Na loucura, na censura
Mostre o caminho
Perfura com a bravura
Ao saber desconhecido
Adorável escritura
De doces letras que trazem
O símbolo do divino
Apura nossa cultura
É nosso querido hino!

sábado, 13 de outubro de 2012

Janela, Janelinha

Janela, Janelinha

          Um impulso ressona, perfazendo-se em todos os pontos cardeais de todas as dimensões: em direção àquele sofá, em que tantas tardes de férias e tempo inútil se passaram; por de fora da janela pela qual vejo o caminho a ser percorrido até alguma indefinição de imprevisível sem novidade; pela quarta dimensão: presente, futuro, passado... O quartzo geme (em) sua angústia de aleatório incontrolável frêmito, intrínseco à sua existência não pensada, desencadeando timidamente o impositivo tempo, de pensar. Desencadeando, como quem abre uma caixa de Pandora, a sequência de acontecimentos que se permite a existir.
       Um quê de inexplicável ressoa nas imagens desbotadas do passado, tão semelhantes a uma miopia quanto é um quadro impressionista do átimo de experiência- algum raio desfiado de Sol- que pintou em sua existência a bela ideia de fazê-lo e percebê-lo pelos significados que vir-se-ão adsorver. Alguma mudança que me impossibilita de perceber os ângulos com os quais faço as coisas serem vistas, e foram vistas. Somente conheço à possibilidade e ocorrência de ângulos, talvez não realmente necessários.
          Ano passado, ainda presente em lembranças despropositadas de fachadas de prédios imersos em verde, grande mérito dessa cidade, onde as ruas brotam da grama. Observava longamente o umbral de onde vi os mais diversos pontos aos quais me ligaria sem poder diferenciá-los até então. Ali principiei a saber como se sente um peão de xadrez, a considerar seu rei, a esperar seu martírio por um fim maior, fim que nunca saberá, apesar de anotado para uma posteridade indiferente, externo a sua real existência, a ver entre os mais diversos quadradinhos de vida, seus andares, prateleiras de individualidades, próprias, em conjunto, quartos inteiros vistos de uma vez as montes em pequenos pedaços recortados. Quem poderia ser, dentro do que sou? Quantas existências partilham-se aqui sem conhecer-se? Se tantos podem ser, quantos podem ser eu?  Eu, meu futuro somente presente e os outros a não existirem, somente em seus lugares devidos, janelas?
             Agora também vejo diversos compartimentos, partes de mim que morreram. Carrego seus pêsames e cadáveres continuamente em forma de lembranças e presente. Desgastam-se como uma pele a ser trocada e hipocritamente repudiada, coerentemente humano. E os outros a serem humanos comigo, na vantagem de instigarem-me a ver, a partir de mim, a tudo, a mim, a tudo, eu. Também esses trocados...
             Porém há um pesar, por quê? Temer por tudo que deveria ter feito, com propriedade de poder arrepender-se é normal. O estranho é sofrer em tentar achar algo coerente nessa dragagem de deposições de movimentos de ponteiros, ordenações práticas que retornam para buscar sua causa.
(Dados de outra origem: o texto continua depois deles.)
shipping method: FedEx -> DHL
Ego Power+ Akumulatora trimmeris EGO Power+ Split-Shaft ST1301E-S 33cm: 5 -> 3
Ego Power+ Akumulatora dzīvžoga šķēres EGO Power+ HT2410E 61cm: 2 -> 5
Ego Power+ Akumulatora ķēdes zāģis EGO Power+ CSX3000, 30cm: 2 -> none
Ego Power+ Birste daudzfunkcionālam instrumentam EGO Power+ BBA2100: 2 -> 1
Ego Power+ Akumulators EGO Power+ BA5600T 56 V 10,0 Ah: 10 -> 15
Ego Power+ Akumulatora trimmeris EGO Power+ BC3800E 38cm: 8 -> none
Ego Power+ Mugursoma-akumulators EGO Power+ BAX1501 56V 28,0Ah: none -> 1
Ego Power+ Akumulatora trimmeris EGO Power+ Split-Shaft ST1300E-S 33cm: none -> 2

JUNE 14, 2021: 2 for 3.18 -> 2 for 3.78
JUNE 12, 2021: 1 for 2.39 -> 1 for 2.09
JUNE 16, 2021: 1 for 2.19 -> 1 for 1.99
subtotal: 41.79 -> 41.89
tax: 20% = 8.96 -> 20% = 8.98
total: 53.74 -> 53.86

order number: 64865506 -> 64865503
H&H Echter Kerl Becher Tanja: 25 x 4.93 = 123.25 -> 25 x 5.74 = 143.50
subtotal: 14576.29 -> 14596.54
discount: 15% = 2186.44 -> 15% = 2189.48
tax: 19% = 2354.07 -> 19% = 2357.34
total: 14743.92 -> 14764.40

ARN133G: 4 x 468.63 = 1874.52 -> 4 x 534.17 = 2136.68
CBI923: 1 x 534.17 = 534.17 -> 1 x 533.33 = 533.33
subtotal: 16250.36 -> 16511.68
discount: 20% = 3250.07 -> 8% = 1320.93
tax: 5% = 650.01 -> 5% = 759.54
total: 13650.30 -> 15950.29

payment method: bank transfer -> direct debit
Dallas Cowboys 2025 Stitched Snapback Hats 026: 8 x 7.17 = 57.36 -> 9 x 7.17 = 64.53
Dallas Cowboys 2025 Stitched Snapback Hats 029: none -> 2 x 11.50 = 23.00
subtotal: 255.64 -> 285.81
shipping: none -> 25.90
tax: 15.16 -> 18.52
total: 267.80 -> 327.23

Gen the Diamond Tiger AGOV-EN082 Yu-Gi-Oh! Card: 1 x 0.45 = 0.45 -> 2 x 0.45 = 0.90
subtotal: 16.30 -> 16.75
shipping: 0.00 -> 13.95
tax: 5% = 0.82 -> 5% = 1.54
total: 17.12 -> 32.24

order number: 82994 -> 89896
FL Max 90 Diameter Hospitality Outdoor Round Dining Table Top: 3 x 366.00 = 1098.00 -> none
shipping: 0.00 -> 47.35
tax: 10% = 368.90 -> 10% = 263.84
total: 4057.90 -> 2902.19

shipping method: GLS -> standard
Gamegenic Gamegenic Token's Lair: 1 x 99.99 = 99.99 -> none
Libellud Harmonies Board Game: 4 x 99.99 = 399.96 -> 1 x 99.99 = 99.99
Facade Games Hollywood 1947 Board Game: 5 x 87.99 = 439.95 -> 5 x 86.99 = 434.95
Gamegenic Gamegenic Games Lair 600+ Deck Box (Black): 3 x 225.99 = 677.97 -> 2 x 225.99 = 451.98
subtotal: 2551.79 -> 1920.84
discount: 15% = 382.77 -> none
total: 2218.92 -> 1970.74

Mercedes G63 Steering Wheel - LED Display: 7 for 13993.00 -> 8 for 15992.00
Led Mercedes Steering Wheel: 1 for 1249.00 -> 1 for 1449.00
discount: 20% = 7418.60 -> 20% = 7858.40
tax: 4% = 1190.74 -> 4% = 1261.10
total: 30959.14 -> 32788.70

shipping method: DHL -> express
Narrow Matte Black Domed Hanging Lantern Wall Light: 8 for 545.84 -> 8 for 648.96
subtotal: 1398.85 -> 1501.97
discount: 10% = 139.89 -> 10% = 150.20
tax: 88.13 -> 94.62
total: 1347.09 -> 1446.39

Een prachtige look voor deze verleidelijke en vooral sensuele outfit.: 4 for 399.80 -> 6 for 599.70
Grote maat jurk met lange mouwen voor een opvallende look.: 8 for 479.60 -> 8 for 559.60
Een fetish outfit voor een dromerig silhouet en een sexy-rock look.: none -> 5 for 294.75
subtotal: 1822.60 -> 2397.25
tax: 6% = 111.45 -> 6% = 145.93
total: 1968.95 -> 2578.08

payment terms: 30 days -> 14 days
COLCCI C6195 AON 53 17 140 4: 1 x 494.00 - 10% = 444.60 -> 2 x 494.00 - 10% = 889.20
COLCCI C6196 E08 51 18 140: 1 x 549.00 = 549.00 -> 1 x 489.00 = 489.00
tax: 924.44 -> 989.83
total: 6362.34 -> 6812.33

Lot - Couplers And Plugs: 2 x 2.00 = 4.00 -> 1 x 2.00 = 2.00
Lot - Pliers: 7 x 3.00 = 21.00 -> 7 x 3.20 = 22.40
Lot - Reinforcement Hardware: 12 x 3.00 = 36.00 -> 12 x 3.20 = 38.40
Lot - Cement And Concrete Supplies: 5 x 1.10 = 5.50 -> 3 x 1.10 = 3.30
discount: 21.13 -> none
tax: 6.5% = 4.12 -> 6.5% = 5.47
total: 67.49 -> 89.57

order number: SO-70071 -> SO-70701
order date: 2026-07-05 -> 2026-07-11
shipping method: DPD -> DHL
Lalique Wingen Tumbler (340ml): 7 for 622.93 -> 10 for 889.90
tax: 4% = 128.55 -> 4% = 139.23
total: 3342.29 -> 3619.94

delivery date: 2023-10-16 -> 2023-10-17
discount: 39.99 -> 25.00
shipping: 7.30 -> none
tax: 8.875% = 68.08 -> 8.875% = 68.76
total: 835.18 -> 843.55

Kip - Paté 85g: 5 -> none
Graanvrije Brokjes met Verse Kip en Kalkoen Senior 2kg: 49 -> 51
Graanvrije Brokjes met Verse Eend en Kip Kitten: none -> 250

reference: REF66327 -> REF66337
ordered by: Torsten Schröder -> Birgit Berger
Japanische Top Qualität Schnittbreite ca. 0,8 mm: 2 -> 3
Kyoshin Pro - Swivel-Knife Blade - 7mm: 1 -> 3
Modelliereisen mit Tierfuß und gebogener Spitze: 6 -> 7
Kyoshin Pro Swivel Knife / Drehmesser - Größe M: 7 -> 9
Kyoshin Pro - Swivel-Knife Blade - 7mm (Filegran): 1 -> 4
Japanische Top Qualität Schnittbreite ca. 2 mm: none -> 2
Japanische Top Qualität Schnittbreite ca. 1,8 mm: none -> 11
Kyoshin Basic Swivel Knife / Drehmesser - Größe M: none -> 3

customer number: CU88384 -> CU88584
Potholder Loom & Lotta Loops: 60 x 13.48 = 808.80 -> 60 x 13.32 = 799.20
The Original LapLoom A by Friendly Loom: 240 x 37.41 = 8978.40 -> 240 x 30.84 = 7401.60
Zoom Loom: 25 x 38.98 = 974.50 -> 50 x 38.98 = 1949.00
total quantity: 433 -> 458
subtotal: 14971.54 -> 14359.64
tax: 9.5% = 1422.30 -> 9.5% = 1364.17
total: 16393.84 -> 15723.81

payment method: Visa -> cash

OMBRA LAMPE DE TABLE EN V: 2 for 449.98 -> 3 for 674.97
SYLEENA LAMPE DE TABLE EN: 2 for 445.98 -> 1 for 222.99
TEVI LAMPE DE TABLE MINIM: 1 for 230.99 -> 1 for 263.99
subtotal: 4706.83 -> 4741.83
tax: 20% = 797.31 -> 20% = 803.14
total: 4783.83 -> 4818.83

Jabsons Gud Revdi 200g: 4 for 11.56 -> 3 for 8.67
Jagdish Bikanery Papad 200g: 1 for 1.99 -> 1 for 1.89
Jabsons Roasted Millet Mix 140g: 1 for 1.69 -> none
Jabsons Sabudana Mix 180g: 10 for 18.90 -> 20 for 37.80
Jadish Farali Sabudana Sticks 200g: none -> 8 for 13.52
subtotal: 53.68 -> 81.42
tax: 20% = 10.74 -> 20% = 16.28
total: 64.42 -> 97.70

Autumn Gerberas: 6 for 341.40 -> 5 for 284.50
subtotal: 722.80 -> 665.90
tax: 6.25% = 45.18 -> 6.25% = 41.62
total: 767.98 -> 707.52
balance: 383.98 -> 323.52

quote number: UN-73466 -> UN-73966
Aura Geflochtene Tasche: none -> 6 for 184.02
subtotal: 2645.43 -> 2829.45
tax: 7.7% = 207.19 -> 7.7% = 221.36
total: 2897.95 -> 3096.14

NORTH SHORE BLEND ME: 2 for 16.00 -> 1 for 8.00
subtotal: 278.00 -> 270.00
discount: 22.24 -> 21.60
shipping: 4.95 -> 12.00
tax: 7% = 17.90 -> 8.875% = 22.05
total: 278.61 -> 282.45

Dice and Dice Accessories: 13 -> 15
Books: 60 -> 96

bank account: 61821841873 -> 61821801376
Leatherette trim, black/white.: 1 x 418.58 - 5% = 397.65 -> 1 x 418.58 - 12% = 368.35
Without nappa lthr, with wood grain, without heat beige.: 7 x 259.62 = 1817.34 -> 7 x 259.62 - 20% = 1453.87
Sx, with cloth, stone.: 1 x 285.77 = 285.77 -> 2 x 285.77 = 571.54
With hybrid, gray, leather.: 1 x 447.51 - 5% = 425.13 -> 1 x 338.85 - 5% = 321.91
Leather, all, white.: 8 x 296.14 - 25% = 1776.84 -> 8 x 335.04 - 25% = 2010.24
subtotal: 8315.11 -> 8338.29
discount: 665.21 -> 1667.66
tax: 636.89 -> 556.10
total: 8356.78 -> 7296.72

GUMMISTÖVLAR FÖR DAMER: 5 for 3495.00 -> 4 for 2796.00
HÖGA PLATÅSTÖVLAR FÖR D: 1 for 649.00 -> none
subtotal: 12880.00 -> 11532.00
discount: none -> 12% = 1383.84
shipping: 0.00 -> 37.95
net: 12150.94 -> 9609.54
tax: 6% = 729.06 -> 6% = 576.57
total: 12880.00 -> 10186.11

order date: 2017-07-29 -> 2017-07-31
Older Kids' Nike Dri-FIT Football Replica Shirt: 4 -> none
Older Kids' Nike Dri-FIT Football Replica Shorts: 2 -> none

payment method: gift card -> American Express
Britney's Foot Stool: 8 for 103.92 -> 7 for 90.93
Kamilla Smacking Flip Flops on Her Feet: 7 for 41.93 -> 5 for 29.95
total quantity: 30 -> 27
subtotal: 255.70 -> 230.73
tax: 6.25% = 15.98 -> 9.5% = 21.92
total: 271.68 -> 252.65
Consciente inconsciente de sua causa, somente de sua existência.
            Um exercício de matemática sem calculadora, naquele escritório com cheiro de infância e ambiente que me ensinou a reconhecer simbolicamente o conhecimento por papéis jogados não ao acaso, ligados ao acaso, e percepções vagas que se desenvolvem agudamente a qualquer faísca àquele fim maior, um meio propenso a cristalizar-se supersaturado em uma obra legada ao esquecimento ou duas linhas de um livro de História, prêmios desinteressados e um trabalho de uma vida de formiga. Pega-se a tábua de logaritmos, sob a sombra de prédios romântico-coloniais de um falso século XIX e semióticas estruturas de 50. Potenciações engrandecedoras, raízes intrincadas, deliciosas de resolver, como responder a perguntas guardadas a perderem seu sentido único, divisões racionalíssimas, multiplicações reversas, uma soma? Uma simples soma? Não posso usar os logaritmos divinos. Não sei somar! Não sei nada!! 
            Sinto pelo exemplo idiota, porém é perfeito. Por complexar o quotidiano, sem fazer disso um sequer pensamento desenvolvente de alguma filosofia sistematicamente inútil por sua falta poética de aplicação filosófica, somente estética, somente perdemos a possibilidade de ver a complexa simplicidade dos fatos, existentes para si, possuindo todos, mesmo que estruturados, o exato mesmo nível de interpretação para julgamento: valor. Esse é o poder destrutivo da dialética: fazer ser uma janela sem contraste frente à linearidade de seus conseguintes.
              A fraqueza do foco faz-nos ser múltiplos, fracos, subjetivos, incoerentes, fortes, humanos... Cria o tempo por necessitar dele para ver tudo em sua volta e para impressionar-se com a sua passagem. Somente o foco possibilita ver adentro de um quarto: seu recheio de identidades mal-formadas, dentro de um passar de ponteiro, desmoronamentos subsequentes. A fora de uma trilha: os ipês que a circundam.  Isso que interessa, pois nunca se conseguirá ver dentro do interior do que se está para fazer o resto existir, nunca se verá o interior de uma quartzo. Há, porém a linha e o horizonte que a finda... Finita.
             
              
            
           




sexta-feira, 14 de setembro de 2012

Le Jardin -Velho Presente


Le Jardin -Velho Presente

            Estreitava-se uma longa faixa de verde-esmeralda constituída de gramíneas nunca notadas frente à grandeza da mansão de sua infância e aos planos surrealmente sobrepostos em diversas dimensões dos arredores. Sobre tal tímido começo de jardim edificavam-se plantas falsamente decorativas: bizarras constituições semi-naturais, que olhares distraídos não distinguiam do nada.
            Vagavam, por aquele planalto escavado e refeito em planícies de algumas dezenas de metros quadrados, somente lembranças de quando crianças por lá corriam, perseguindo, sem aflição, uma felicidade infante, atenta e semioticamente consciente e coerente de seus pensamentos difusos. A mansão era um conjunto de apartamentos, cada um no seu, a desembocarem em automóveis imersos em música contagiantemente oriunda da única coletividade despropositada possível: a das multidões, dos shows, levadas a relacionamentos “menores”. Os planos eram morrinhos retos como os prédios a descerem até uma praça vazia em que somente caminhavam solidões agrupadas, que somente a falta de organização dos habitantes, tão eficientes em seu dia-a-dia, não possibilitara ser um estacionamento de propriedades esnobes.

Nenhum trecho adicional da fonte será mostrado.